▶ Task details
Each line of the listing that includes "corner" should be reported.
===============
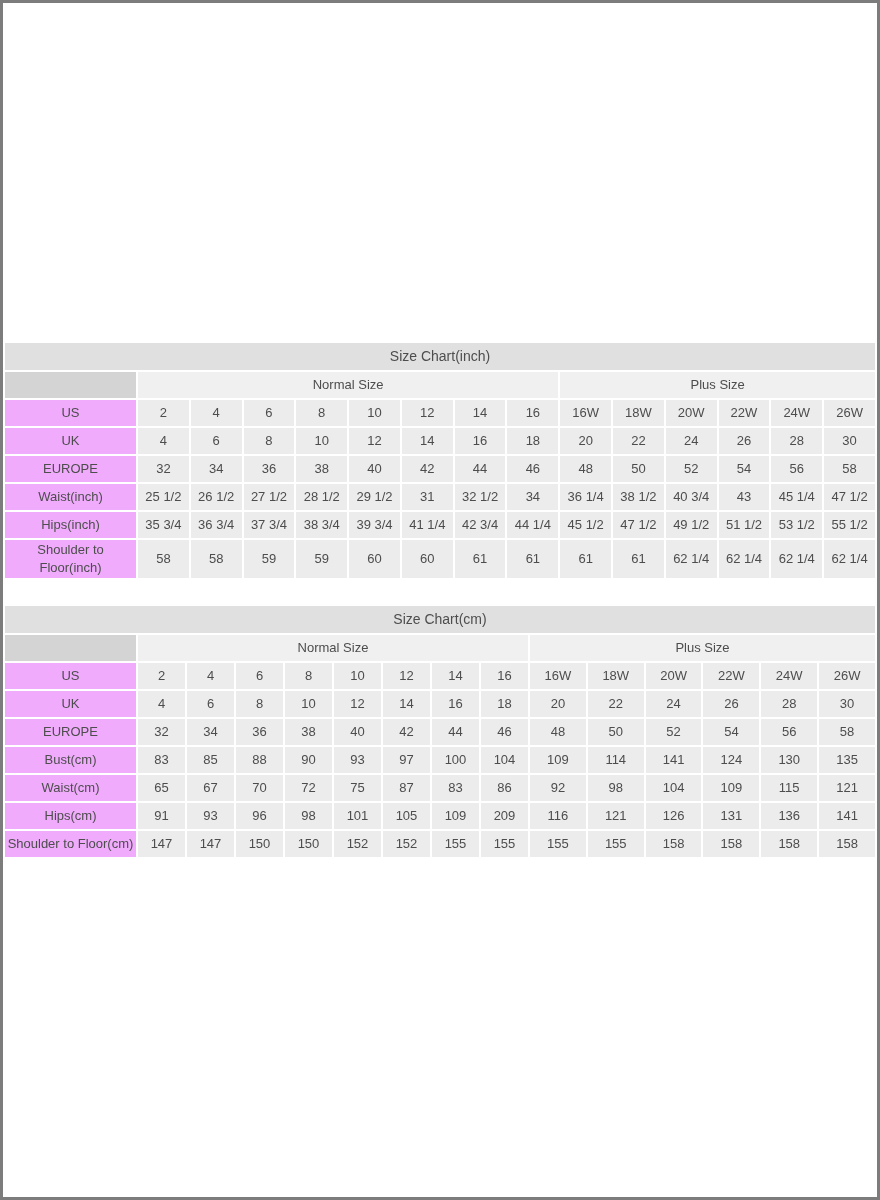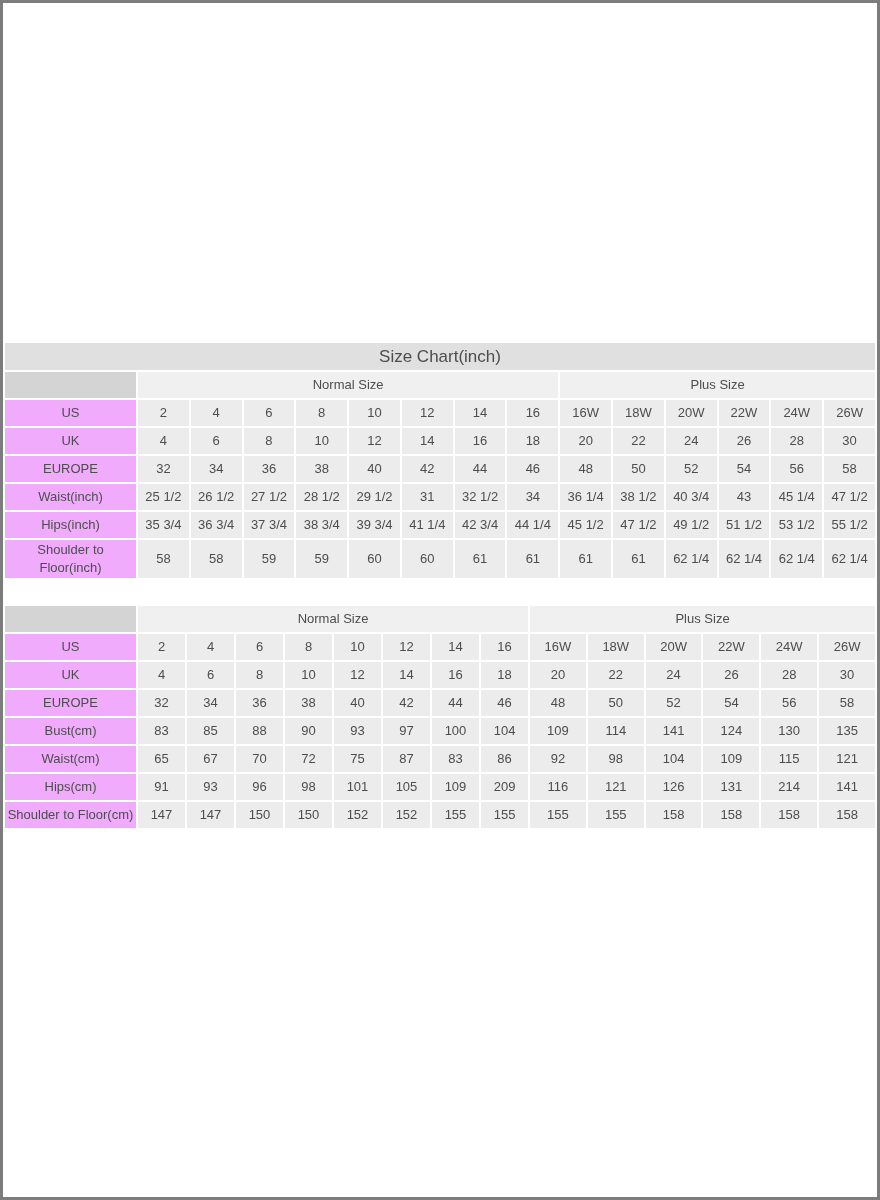--- a/index.html
+++ b/index.html
@@ -30,21 +30,21 @@
     vertical-align: middle;
     font-size: 13px;
     line-height: 1.4;
     color: #4d4d4d;
     overflow: hidden;
     word-wrap: break-word;
   }
   td.title-cell {
     background: #e0e0e0;
     height: 25px;
-    font-size: 17px;
+    font-size: 14px;
   }
   td.corner-cell { background: #d4d4d4; }
   td.group-cell  { background: #f0f0f0; }
   td.label-cell  { background: #f0abfc; }
   td.value-cell  { background: #ececec; }
 </style>
 </head>
 <body>
 
 <div class="content">
@@ -197,20 +197,23 @@
           <col style="width:47px">
         <col>
           <col>
           <col>
           <col>
           <col>
           <col>
       </colgroup>
       <tbody>
           <tr>
+            <td class="title-cell" colspan="15">Size Chart(cm)</td>
+          </tr>
+          <tr>
             <td colspan="1" class="corner-cell"></td>
             <td colspan="8" class="group-cell">Normal Size</td>
             <td colspan="6" class="group-cell">Plus Size</td>
           </tr>
           <tr>
             <td class="label-cell">US</td>
             <td class="value-cell">2</td>
             <td class="value-cell">4</td>
             <td class="value-cell">6</td>
             <td class="value-cell">8</td>
@@ -300,21 +303,21 @@
             <td class="value-cell">96</td>
             <td class="value-cell">98</td>
             <td class="value-cell">101</td>
             <td class="value-cell">105</td>
             <td class="value-cell">109</td>
             <td class="value-cell">209</td>
             <td class="value-cell">116</td>
             <td class="value-cell">121</td>
             <td class="value-cell">126</td>
             <td class="value-cell">131</td>
-            <td class="value-cell">214</td>
+            <td class="value-cell">136</td>
             <td class="value-cell">141</td>
           </tr>
           <tr>
             <td class="label-cell">Shoulder to Floor(cm)</td>
             <td class="value-cell">147</td>
             <td class="value-cell">147</td>
             <td class="value-cell">150</td>
             <td class="value-cell">150</td>
             <td class="value-cell">152</td>
             <td class="value-cell">152</td>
===============
▶ Exercise solution
   td.corner-cell { background: #d4d4d4; }
             <td colspan="1" class="corner-cell"></td>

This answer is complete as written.